▶ _Your assignment_
Copy only what runs from the line containing "(435, 551) none" through the end of the material below, line for line, with both ends included.

▶ _Records for processing_
* * *
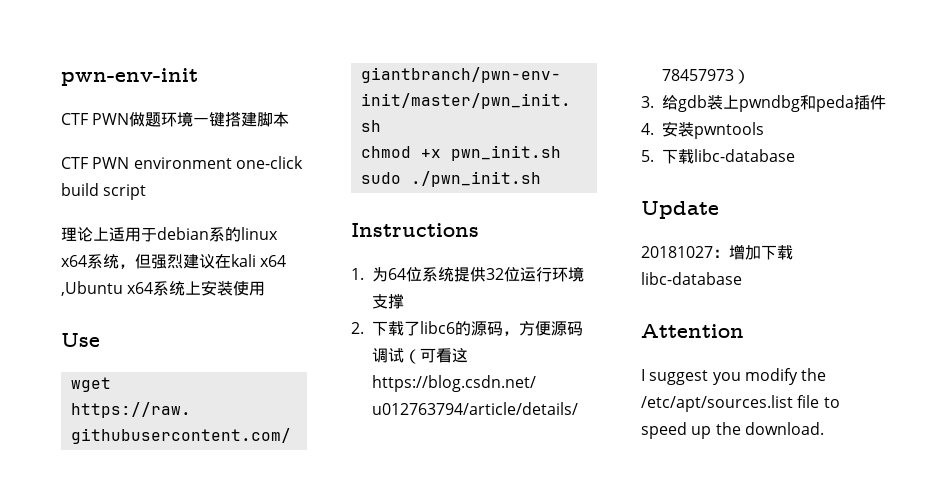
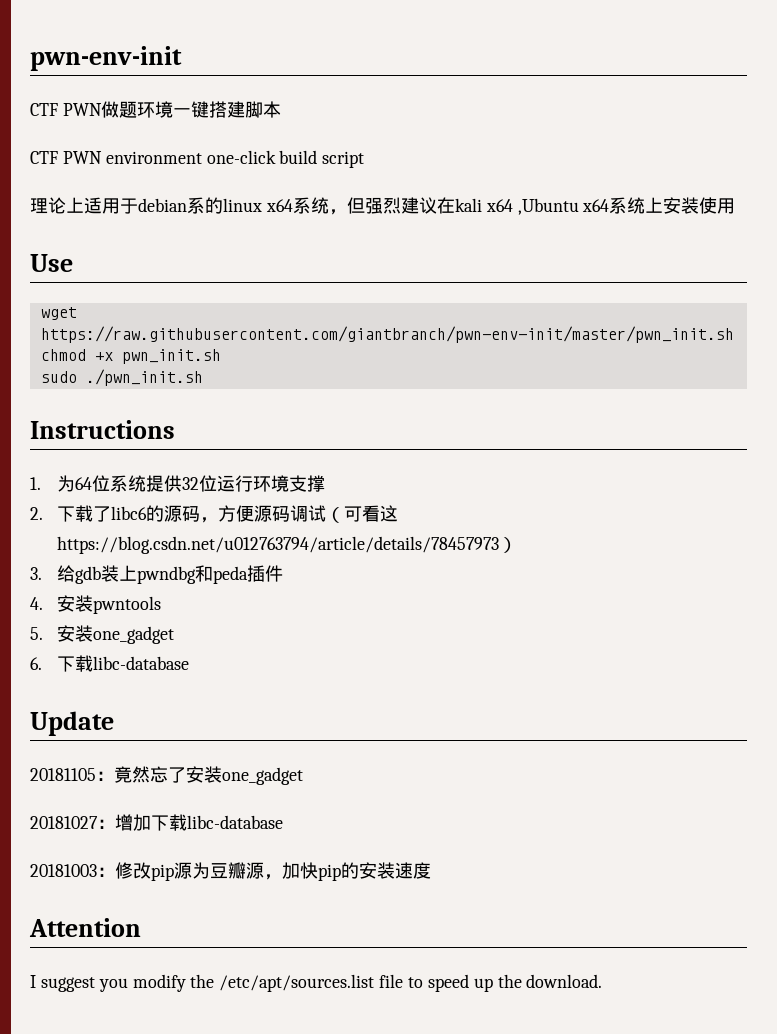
(654, 156) none -> [57,625,175,644] [30,657,42,670] 安装one_gadget // 6.
(719, 210) none -> [30,766,303,785] // 20181105：竟然忘了安装one_gadget
(742, 278) none -> [30,862,431,881] // 20181003：修改pip源为豆瓣源，加快pip的安装速度

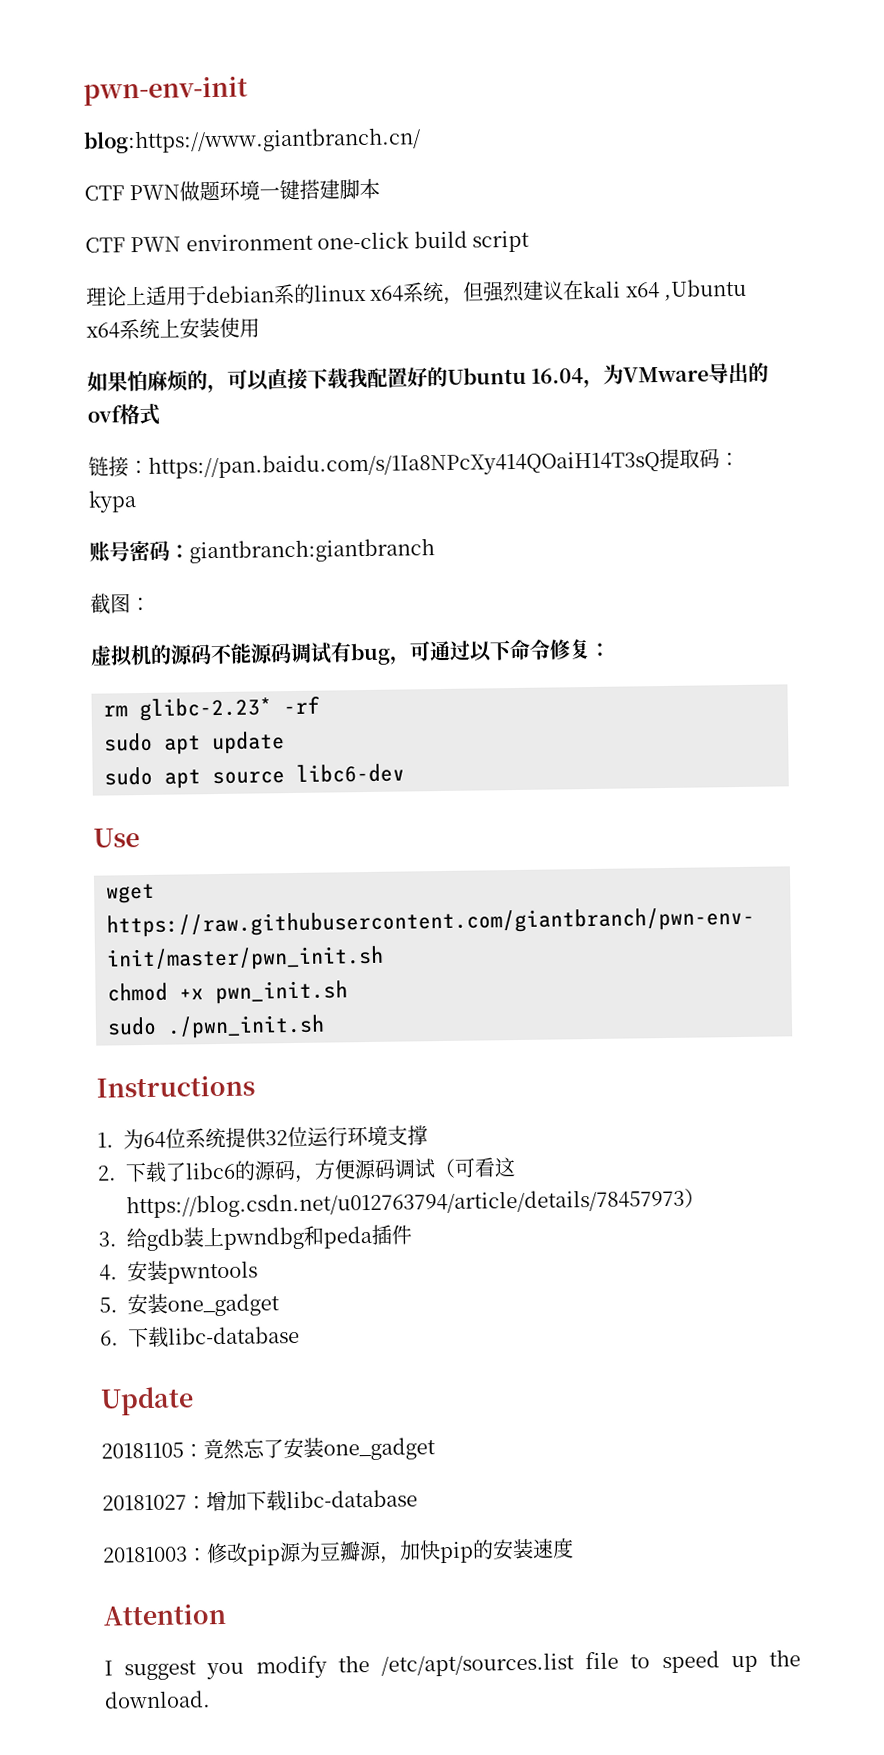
(182, 58) none -> [83,127,421,154] // blog:https://www.giantbranch.cn/
(736, 206) none -> [87,362,770,394] [87,403,160,426] [88,448,740,479] [88,490,137,513] [89,538,435,564] [90,593,151,615] [90,638,611,667] [103,696,320,722] [104,731,285,755] [104,763,405,789] // 如果怕麻烦的，可以直接下载我配置好的Ubuntu 16.04，为VMware导出的ovf格式 // 链接：https://pan.baidu.com/s/1Ia8NPcXy414QOaiH14T3sQ提取码：kypa // 账号密码：giantbranch:giantbranch // 截图： // 虚拟机的源码不能源码调试有bug，可通过以下命令修复： // rm glibc-2.23* -rf // sudo apt update // sudo apt source libc6-dev

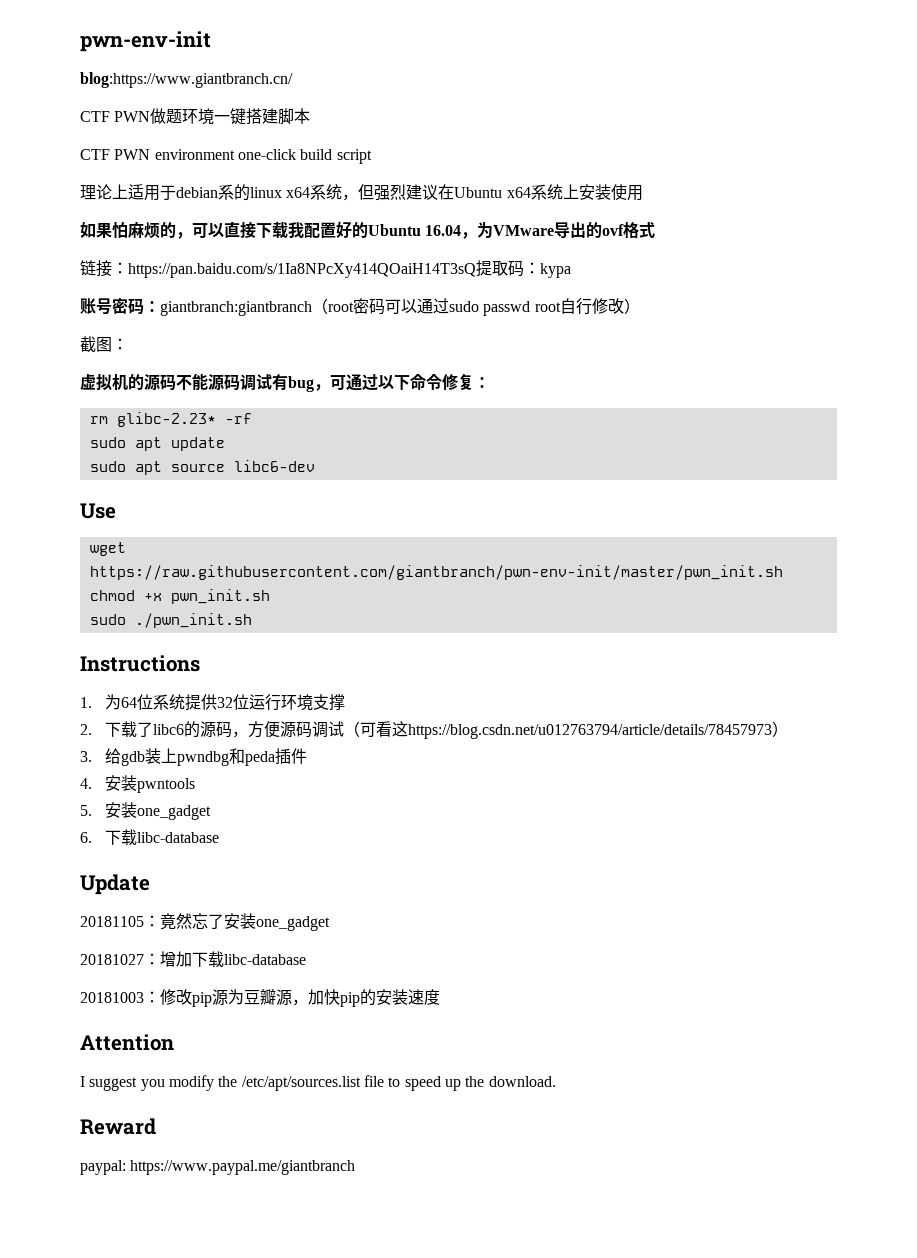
[582,278,748,301] kali x64 ,Ubuntu -> [454,187,503,198] Ubuntu
(435, 551) none -> [312,298,640,316] （root密码可以通过sudo passwd root自行修改）
(211, 1699) none -> [80,1118,156,1135] [80,1160,356,1175] // Reward // paypal: https://www.paypal.me/giantbranch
* * *
▶ _Solution for this task_
(435, 551) none -> [312,298,640,316] （root密码可以通过sudo passwd root自行修改）
(211, 1699) none -> [80,1118,156,1135] [80,1160,356,1175] // Reward // paypal: https://www.paypal.me/giantbranch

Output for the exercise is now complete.